There's also a story, and it's a solid one. Wings of Ruin has winning character design and inspired art direction, especially when it comes to exploring the cultures of the Wyverians, the mysterious race of elflike beings seen in the main Hunter titles. But while there's far more dialogue and character detailing in "Stories," don't expect any elevation of role-playing storytelling. "Wings of Ruin" stays very much in its lane of kid-friendly tales about friendship and believing in yourself. It's serviceable stuff, but it's only a small cut above what we get with Pikachu and gang.

It's here where I have to admit to myself that the much of the Pokémon appeal for me has been exploring its world and the creatures designed for it. The main Monstie of Wings of Ruin is a Rathalos, the banner creature for the series in recent years. While fighting a Rathalos in Monster Hunter Rise is a genuine and challenging thrill, raising one in Wings of Ruin is a much taller ask of me. It doesn't help that a fire-breathing dragon like Rathalos can't compete for charm against even a less-popular Pokémon like a Bidoof, the adorable genetic hybrid of a beaver and a doofus.

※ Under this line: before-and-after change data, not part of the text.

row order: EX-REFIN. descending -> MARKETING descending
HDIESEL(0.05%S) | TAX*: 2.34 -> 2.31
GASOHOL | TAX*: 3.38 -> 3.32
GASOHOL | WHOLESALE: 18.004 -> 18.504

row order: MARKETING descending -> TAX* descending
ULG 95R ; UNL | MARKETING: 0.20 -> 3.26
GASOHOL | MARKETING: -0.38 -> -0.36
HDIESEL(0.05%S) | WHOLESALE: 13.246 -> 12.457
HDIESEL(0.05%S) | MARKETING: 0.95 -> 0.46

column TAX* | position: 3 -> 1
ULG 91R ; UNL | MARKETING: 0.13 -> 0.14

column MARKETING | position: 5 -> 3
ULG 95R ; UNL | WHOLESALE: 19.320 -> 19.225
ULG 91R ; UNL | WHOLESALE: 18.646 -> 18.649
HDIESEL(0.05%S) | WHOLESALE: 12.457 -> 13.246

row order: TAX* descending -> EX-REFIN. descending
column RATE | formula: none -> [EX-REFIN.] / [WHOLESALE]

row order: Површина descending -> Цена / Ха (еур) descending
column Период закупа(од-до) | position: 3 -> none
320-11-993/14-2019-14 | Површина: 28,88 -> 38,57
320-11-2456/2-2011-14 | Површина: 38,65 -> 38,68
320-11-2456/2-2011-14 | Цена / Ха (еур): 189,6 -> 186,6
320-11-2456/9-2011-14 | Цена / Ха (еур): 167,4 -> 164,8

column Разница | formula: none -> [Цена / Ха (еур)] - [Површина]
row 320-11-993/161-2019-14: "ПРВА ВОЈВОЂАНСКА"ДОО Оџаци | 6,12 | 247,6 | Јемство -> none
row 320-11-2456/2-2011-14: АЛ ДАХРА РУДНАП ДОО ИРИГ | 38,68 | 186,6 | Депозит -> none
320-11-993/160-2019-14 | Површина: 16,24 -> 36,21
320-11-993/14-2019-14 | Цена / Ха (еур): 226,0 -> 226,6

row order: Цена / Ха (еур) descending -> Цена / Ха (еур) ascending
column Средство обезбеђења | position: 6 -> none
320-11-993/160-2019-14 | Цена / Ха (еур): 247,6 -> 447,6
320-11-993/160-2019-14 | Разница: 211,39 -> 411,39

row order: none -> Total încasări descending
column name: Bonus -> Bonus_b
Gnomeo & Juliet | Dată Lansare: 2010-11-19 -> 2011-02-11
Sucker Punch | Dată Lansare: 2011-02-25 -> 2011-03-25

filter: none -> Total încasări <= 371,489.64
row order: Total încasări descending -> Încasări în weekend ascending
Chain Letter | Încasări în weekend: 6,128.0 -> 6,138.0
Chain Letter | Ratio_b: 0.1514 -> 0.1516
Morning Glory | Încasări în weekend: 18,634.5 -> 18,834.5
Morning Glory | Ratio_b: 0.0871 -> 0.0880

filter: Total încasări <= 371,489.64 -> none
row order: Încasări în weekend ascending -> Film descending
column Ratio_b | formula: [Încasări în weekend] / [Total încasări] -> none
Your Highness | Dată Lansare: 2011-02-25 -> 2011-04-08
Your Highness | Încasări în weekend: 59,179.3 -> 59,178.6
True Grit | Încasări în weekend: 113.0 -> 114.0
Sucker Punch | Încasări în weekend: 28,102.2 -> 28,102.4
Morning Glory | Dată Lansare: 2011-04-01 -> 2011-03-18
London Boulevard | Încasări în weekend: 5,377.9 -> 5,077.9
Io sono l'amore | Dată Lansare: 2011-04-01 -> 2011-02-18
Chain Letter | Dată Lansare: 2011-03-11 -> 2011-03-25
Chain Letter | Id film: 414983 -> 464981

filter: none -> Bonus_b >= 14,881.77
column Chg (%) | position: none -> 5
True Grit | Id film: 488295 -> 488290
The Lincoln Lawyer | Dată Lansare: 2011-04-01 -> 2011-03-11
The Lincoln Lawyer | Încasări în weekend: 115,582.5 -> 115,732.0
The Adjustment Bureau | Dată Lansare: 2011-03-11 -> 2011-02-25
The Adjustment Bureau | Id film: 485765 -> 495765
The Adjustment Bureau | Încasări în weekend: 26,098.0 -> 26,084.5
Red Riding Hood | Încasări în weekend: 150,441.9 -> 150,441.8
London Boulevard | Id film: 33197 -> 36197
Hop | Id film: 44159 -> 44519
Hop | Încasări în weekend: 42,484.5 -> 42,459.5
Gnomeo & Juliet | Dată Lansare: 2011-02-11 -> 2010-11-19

I started to appreciate Wings of Ruin when I started to view it through the lens of Capcom's long-forgotten role-playing series Breath of Fire. That story also involved dragons and clean, colorful designs for a diverse cast of travelers. When I eventually stopped the inevitable comparisons to Pokémon, Wings of Ruin started to sing as a gorgeous and updated evocation of the simpler days of 16-bit tales.

Capcom believes in this concept, and it's hard to blame them. After all, the game maker has seen the kind of fandom furor Monster Hunter can raise. Why not extend that to children who could grow up to love the root series? When it comes to Wings of Ruin, you just really have to ask yourself whether you're in it for the furry friends or the fantastical fighting. If it's the former, the scale-clad titans of Wings of Ruin may not hit. But it's going to be a fascinating time if you've always wondered what the formula might play like if it evolved just a bit more.